We're officially into the thick of 2025. The holidays are over, New Year resolutions have already been broken (or is that just me?!?), and we are back to business as usual. That said, let's start with a bit of market commentary, looking back at 2024 and ahead into 2025.

Taking the time to recognize what we just went through can help give perspective and provide a big-picture view that can help ease concerns and reduce the potential impact behavioral biases have on our portfolios moving forward.

Running It Back In 2024

After a strong 2023 with a 26% total return from the S&P 500, I don’t think anyone had a repeat performance on their 2024 bingo card. Yet here we are at the end of 2024, having gone back-to-back like Jordan ’96 ’97.

Not only did the S&P rip again, posting 25% returns for the year, but the index reached all-time highs.
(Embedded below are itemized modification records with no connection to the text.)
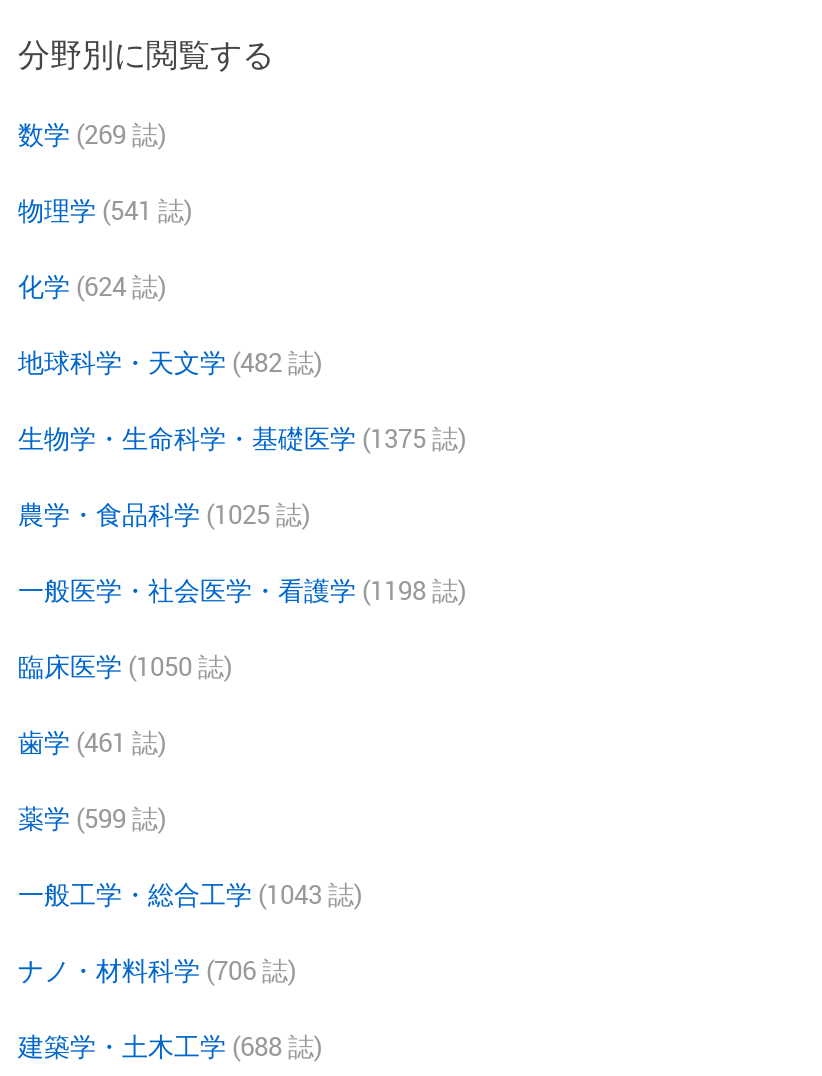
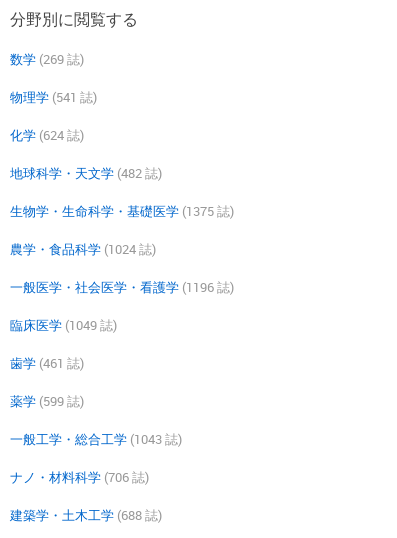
- 農学・食品科学 (1025 誌)
+ 農学・食品科学 (1024 誌)

- 一般医学・社会医学・看護学 (1198 誌)
+ 一般医学・社会医学・看護学 (1196 誌)

- 臨床医学 (1050 誌)
+ 臨床医学 (1049 誌)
Together, 2023 and 2024 form the best two-year period since the aforementioned duo of Jordan and Pippen hung them up in the late 1990s.

However, it's easy to see those numbers and forget that it wasn’t smooth sailing to the top—there were plenty of moments when, if you turned on CNBC, doom and gloom for the markets were being preached.
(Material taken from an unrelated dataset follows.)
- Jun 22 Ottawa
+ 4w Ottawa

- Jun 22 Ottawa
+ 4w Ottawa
There were inflation worries and subsequent interest rate cuts. There were some massive geopolitical events, devastating natural disasters, and a contentious election here at home. Below, you can see the entire year's events and how the markets reacted along the way.
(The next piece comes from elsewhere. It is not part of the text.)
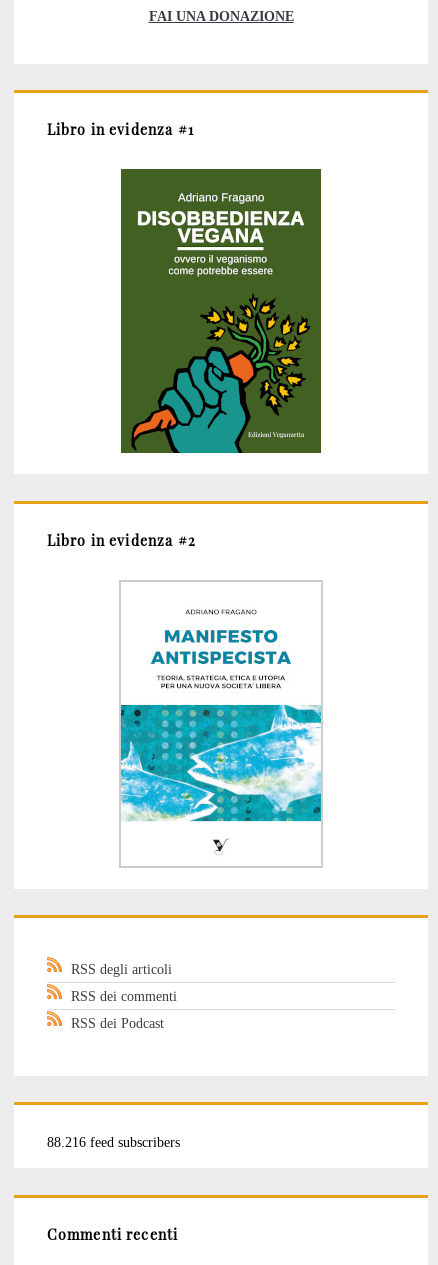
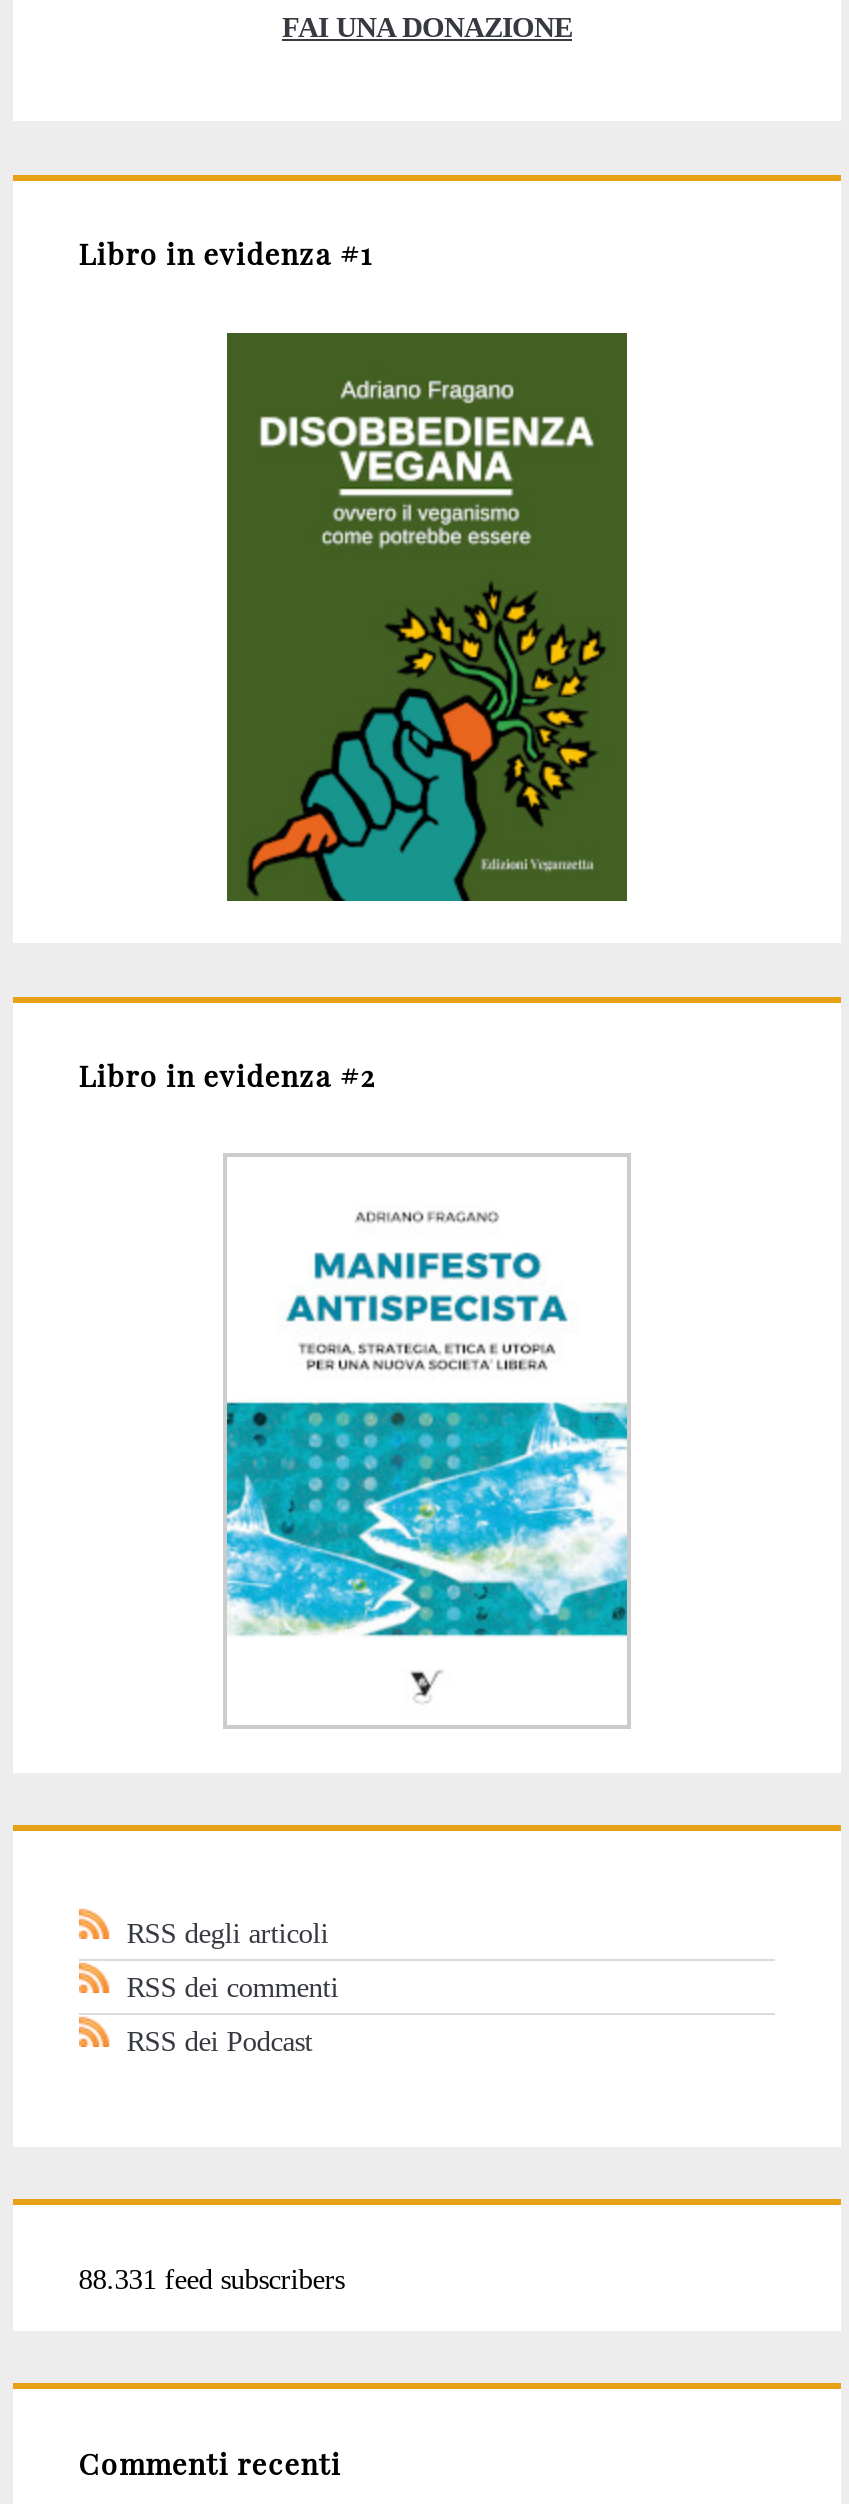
- 88.216 feed subscribers
+ 88.331 feed subscribers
Data from 1/1/2024 - 12/31/2024. Source: FactSet, Aventis Investors. Past performance is no guarantee of future results.

One key area to highlight is that the Bank of Japan boosted interest rates in August, causing a ‘sky is falling’ reaction that saw a full 3% drop in a single day, only for the market to bounce back to all-time highs by September.

Why point this out? Because it highlights one of the most essential lessons in long-term investing:

short-term volatility ≠ long-term risk

Market corrections with declines of as much as 10-20% are not rare or unexpected (in fact, they occur approximately every 2 years). However, historically, they have been temporary and last only a few months at most. As committed long-term investors, we see these times as an opportunity - not a problem.

We can look to strategically sell off investments that have losses to offset future gains and rebalance to buy at ‘discount’ prices. This is also why we believe in continuously updating financial plans and ensuring clients have cash available outside the market so there is no fear of corrections impacting their short-term goals.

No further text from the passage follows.